» What the task requires: Look through the entries below and count every line in which "none" appears; reply with the number only.

Change detection outputs
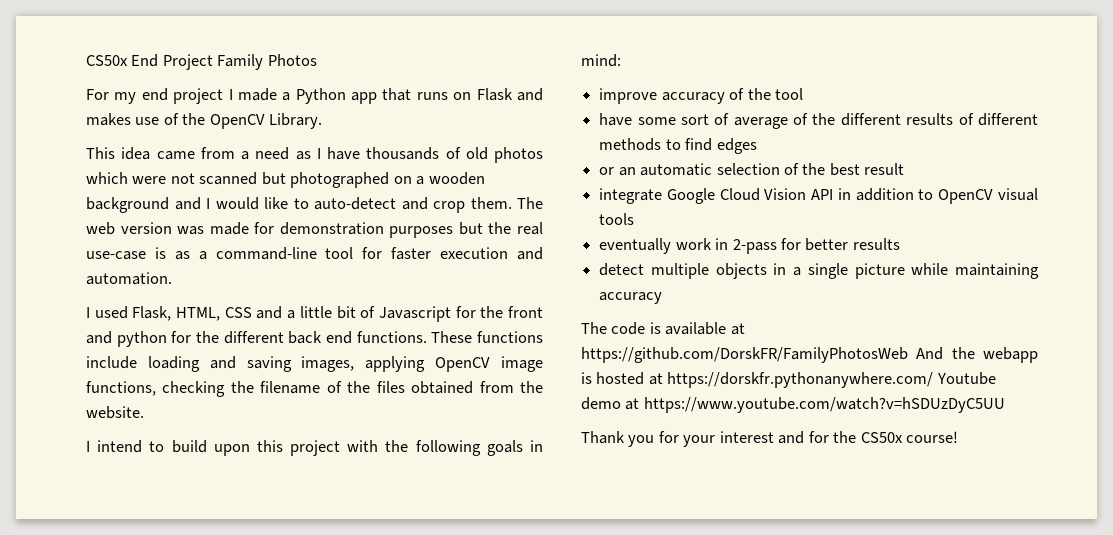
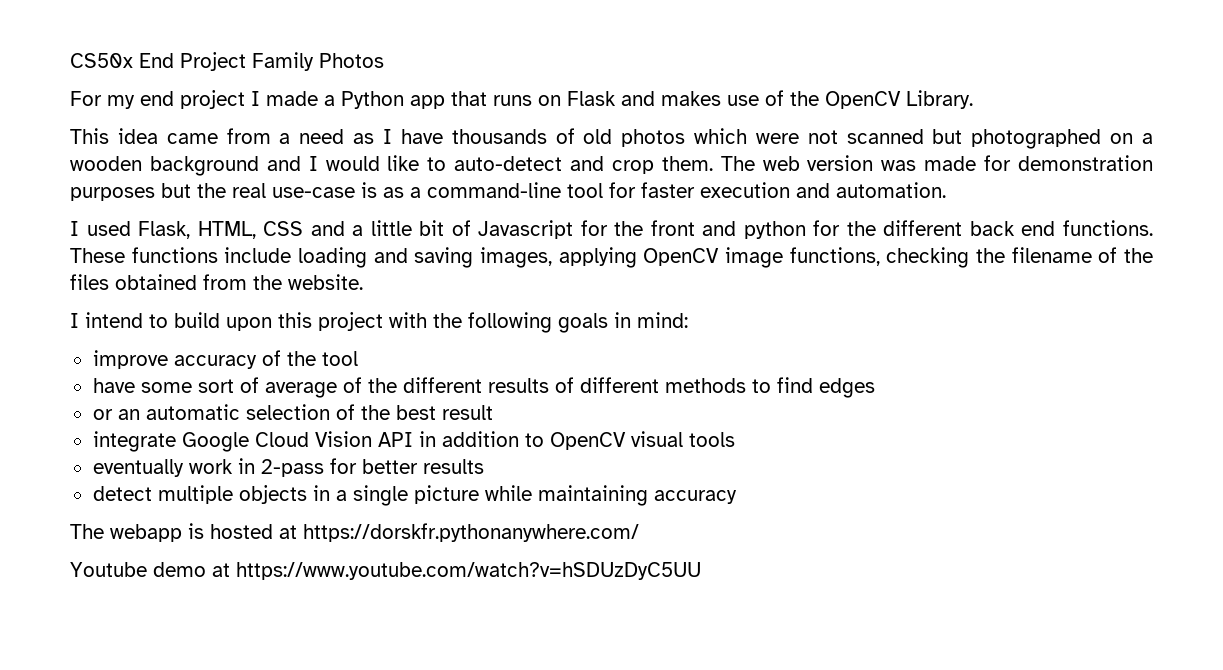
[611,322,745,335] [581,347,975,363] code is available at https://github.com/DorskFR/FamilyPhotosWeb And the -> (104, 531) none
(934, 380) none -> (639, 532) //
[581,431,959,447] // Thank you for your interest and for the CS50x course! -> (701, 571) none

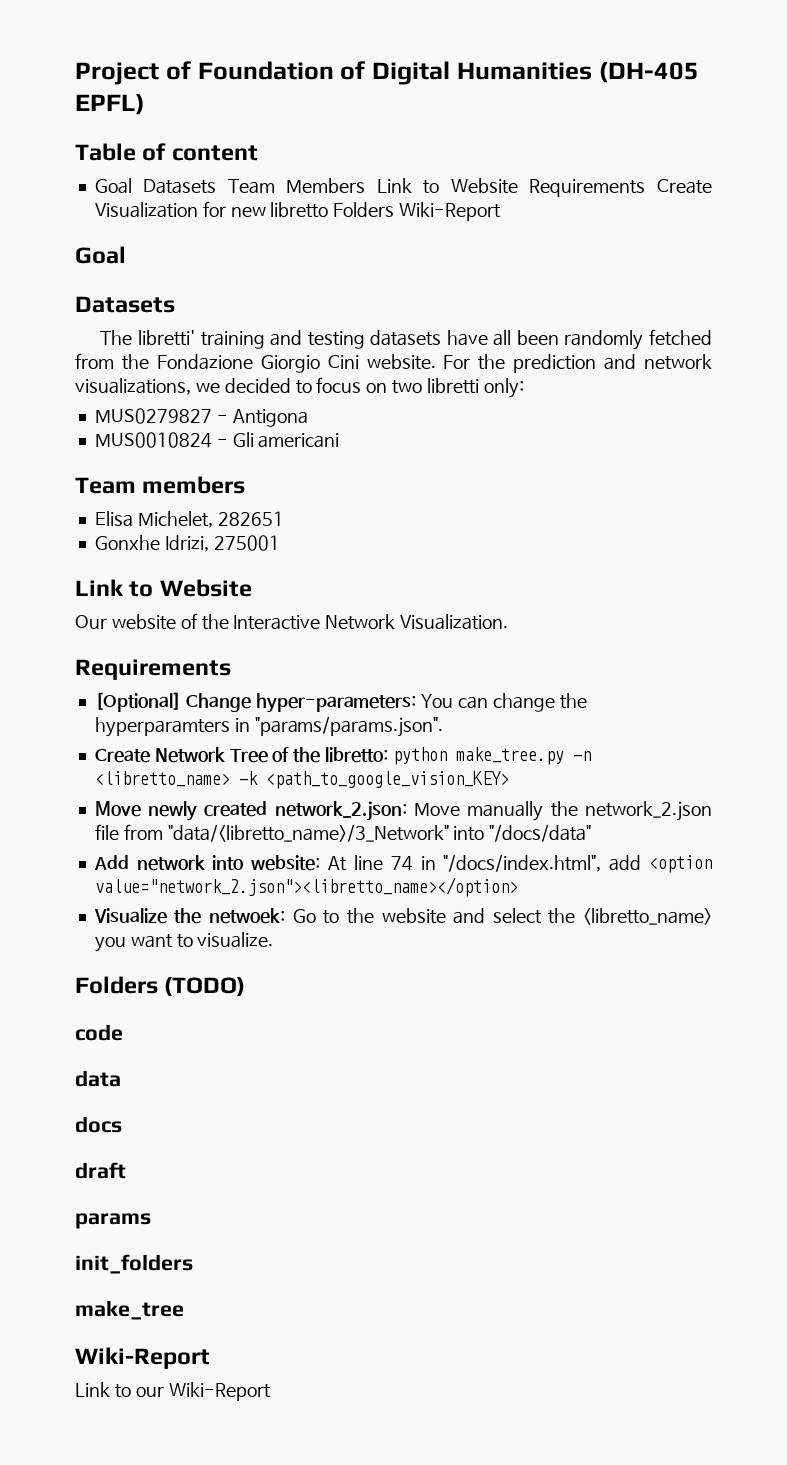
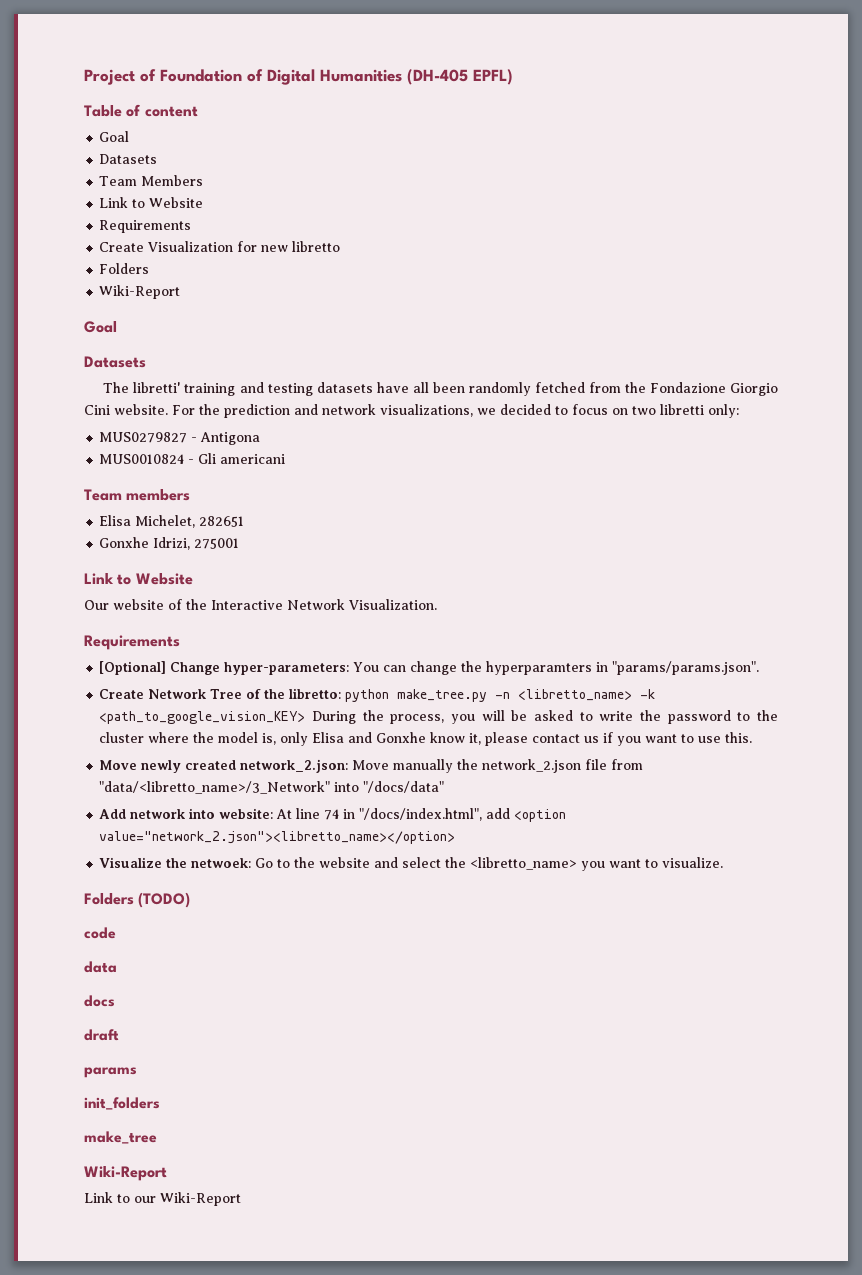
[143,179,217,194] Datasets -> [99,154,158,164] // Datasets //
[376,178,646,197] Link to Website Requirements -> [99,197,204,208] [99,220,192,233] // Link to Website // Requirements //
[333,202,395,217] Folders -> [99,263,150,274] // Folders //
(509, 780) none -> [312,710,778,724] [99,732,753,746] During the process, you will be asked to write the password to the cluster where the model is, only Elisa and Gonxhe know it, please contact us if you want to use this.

» Response to the task: 4